Tal como outros acusados no caso, Tarabella viu a imunidade parlamentar ser levantada e, depois de interrogado, foi colocado em prisão. Agora está a aguardar julgamento em detenção domiciliária com pulseira eletrónica e quis contar aos jornalistas os detalhes do caso, desde o momento em que foi detido.

"Um grande número de polícias chegou a casa, acompanhados pelo juiz e pela presidente do Parlamento Europeu, a Sra. Metsola, para uma busca. Fiquei estupefacto, espantado. A minha mulher e o meu filho ficaram em estado de choque. Os polícias  explicaram-me que estavam à procura de dinheiro e de objetos de luxo. Não percebi de que dinheiro falavam, não fiz nada que seja censurável", contou Tarabella.

"E depois foi um horror. Passei meses na prisão. A prisão não é fácil para um culpado, mas é ainda pior para um inocente", acrescentou.

O eurodeputado diz ter sido traído por um ex-colega que considerava ser um amigo, o italiano Pier-Antonio Panzeri, considerado o cabecilha do grupo.

"Tudo isto com base apenas nas palavras de um homem que mais tarde admitiria ser o chefe de uma organização criminosa e que deitou o menu nome à lama para não ser devorado. Todos nós já fomos desiludidos por um amigo que nos mentiu", disse.

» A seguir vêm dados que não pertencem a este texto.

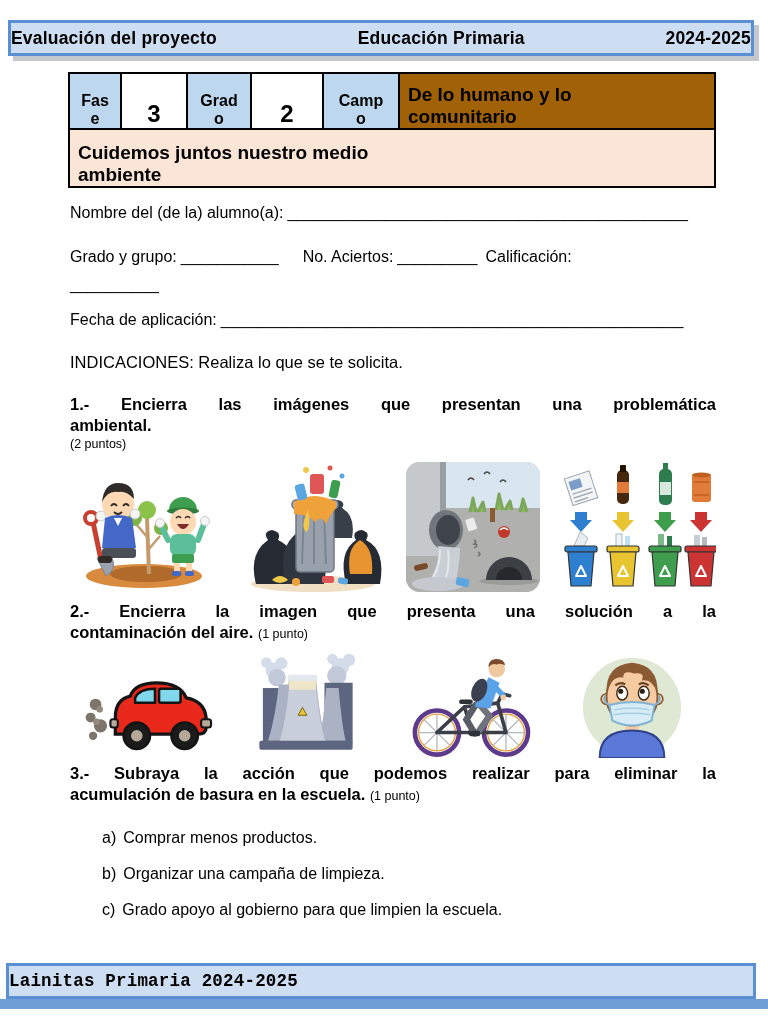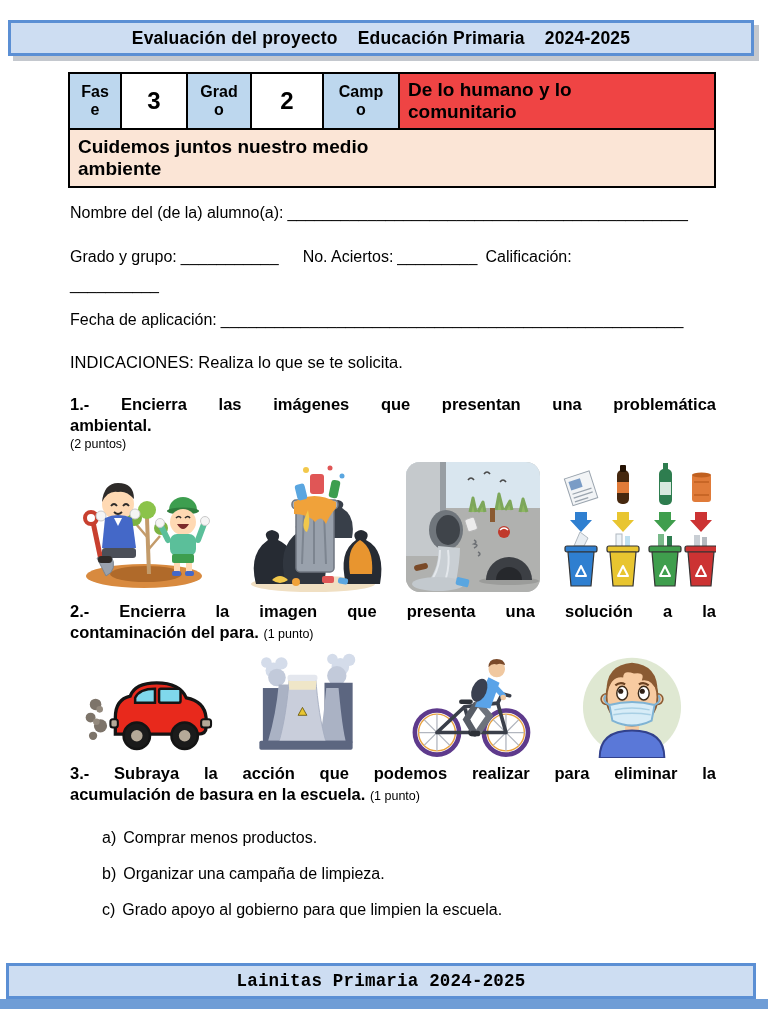"Evaluación del proyecto" .bar { justify-content: center -> space-between }
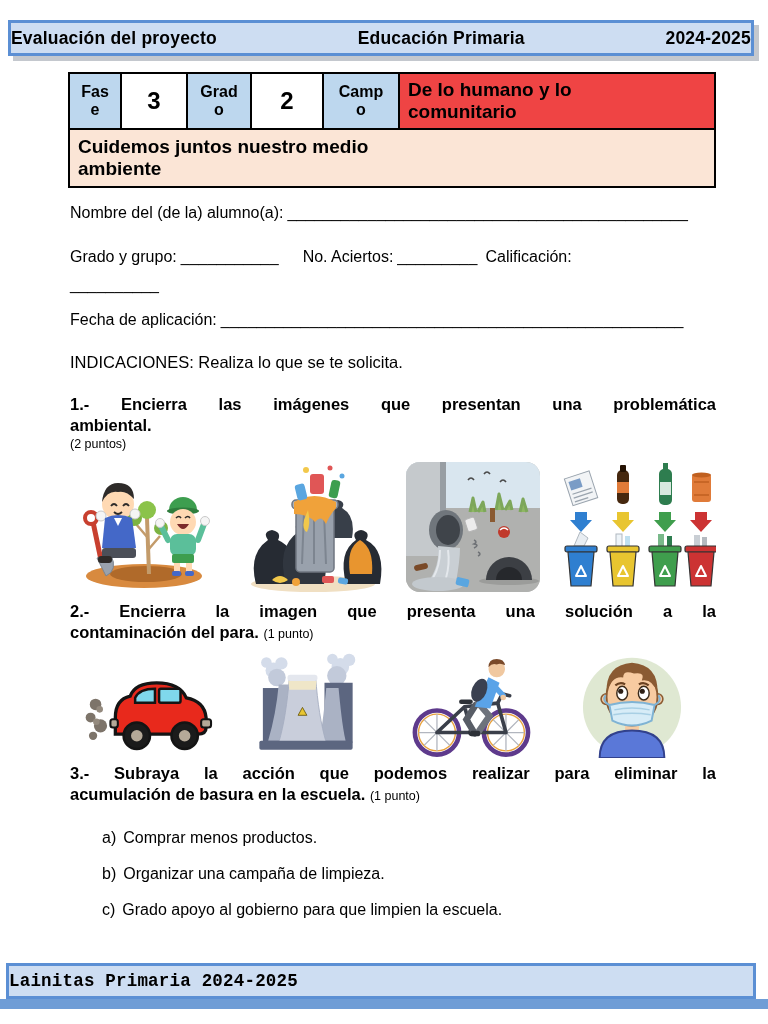"Fase" .tcell { align-items: center -> flex-end }
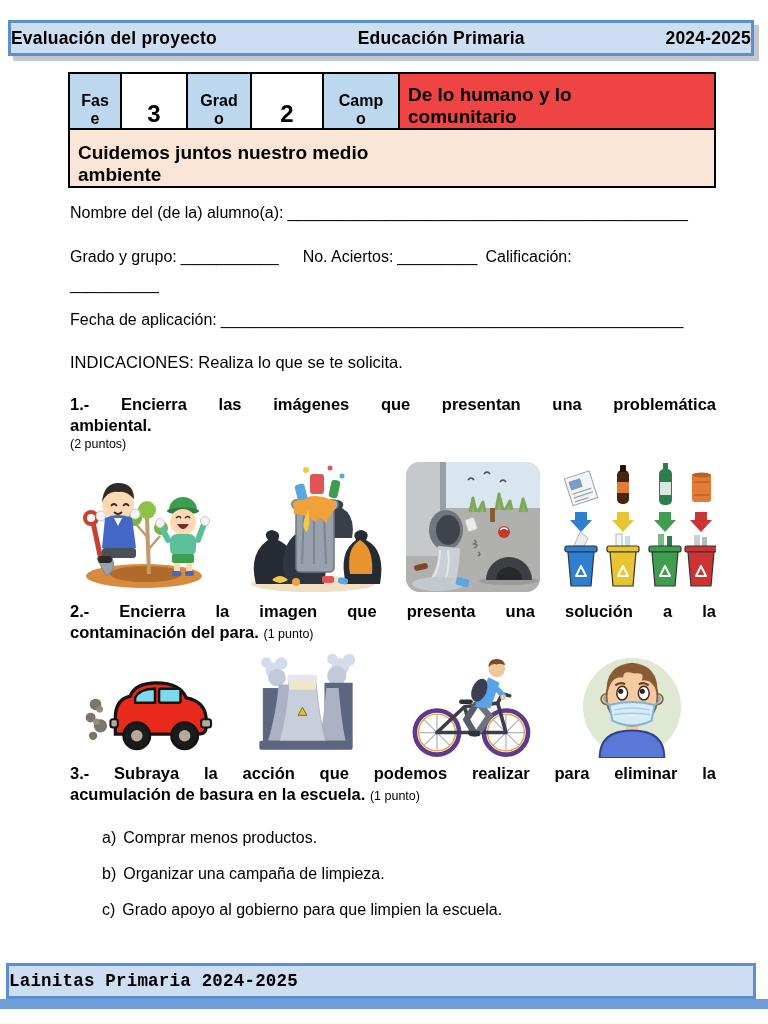"De lo humano y lo" .campo-val { background: #ef4444 -> #a16207 }
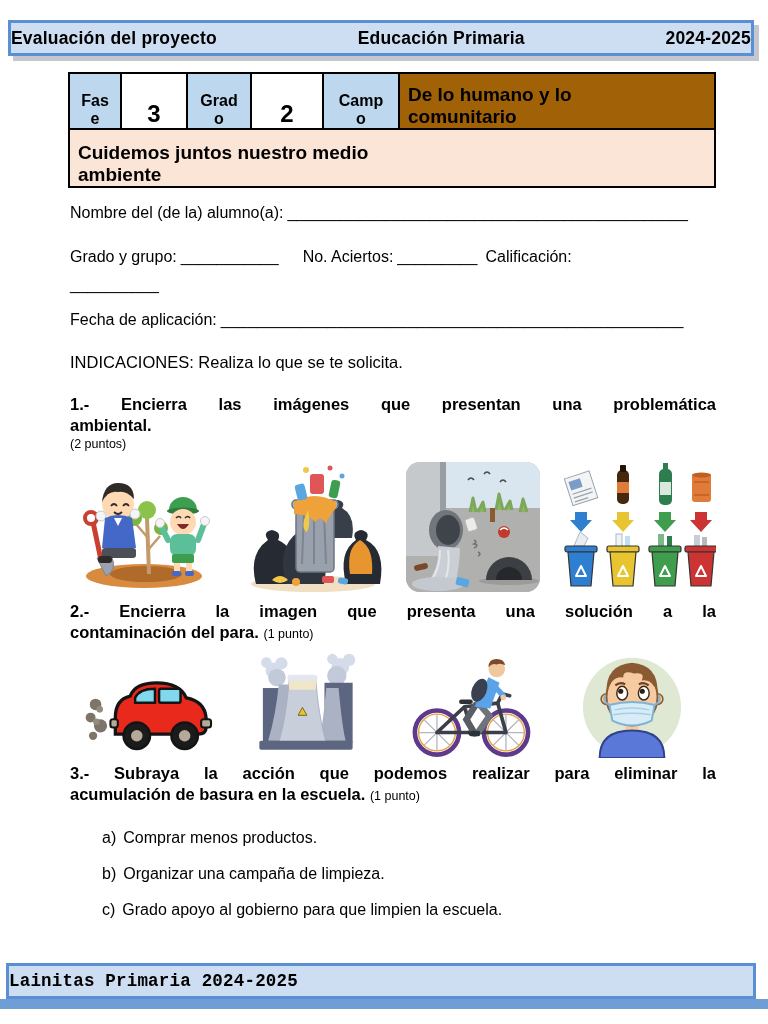"contaminación del para." span { text: para -> aire }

Segundo Maxim Töller, advogado do eurodeputado, Tarabella terá de responder a qualquer chamada da polícia, não sair do território sem acordo prévio e evitar entrar em contacto com as pessoas acusadas no processo.

Os seis acusados estão a aguardar julgamento fora da prisão, sendo que a última pessoa a ser libertada foi a ex-vice-presidente do Parlamento Europeu, a eurodeputada grega Eva Kaili.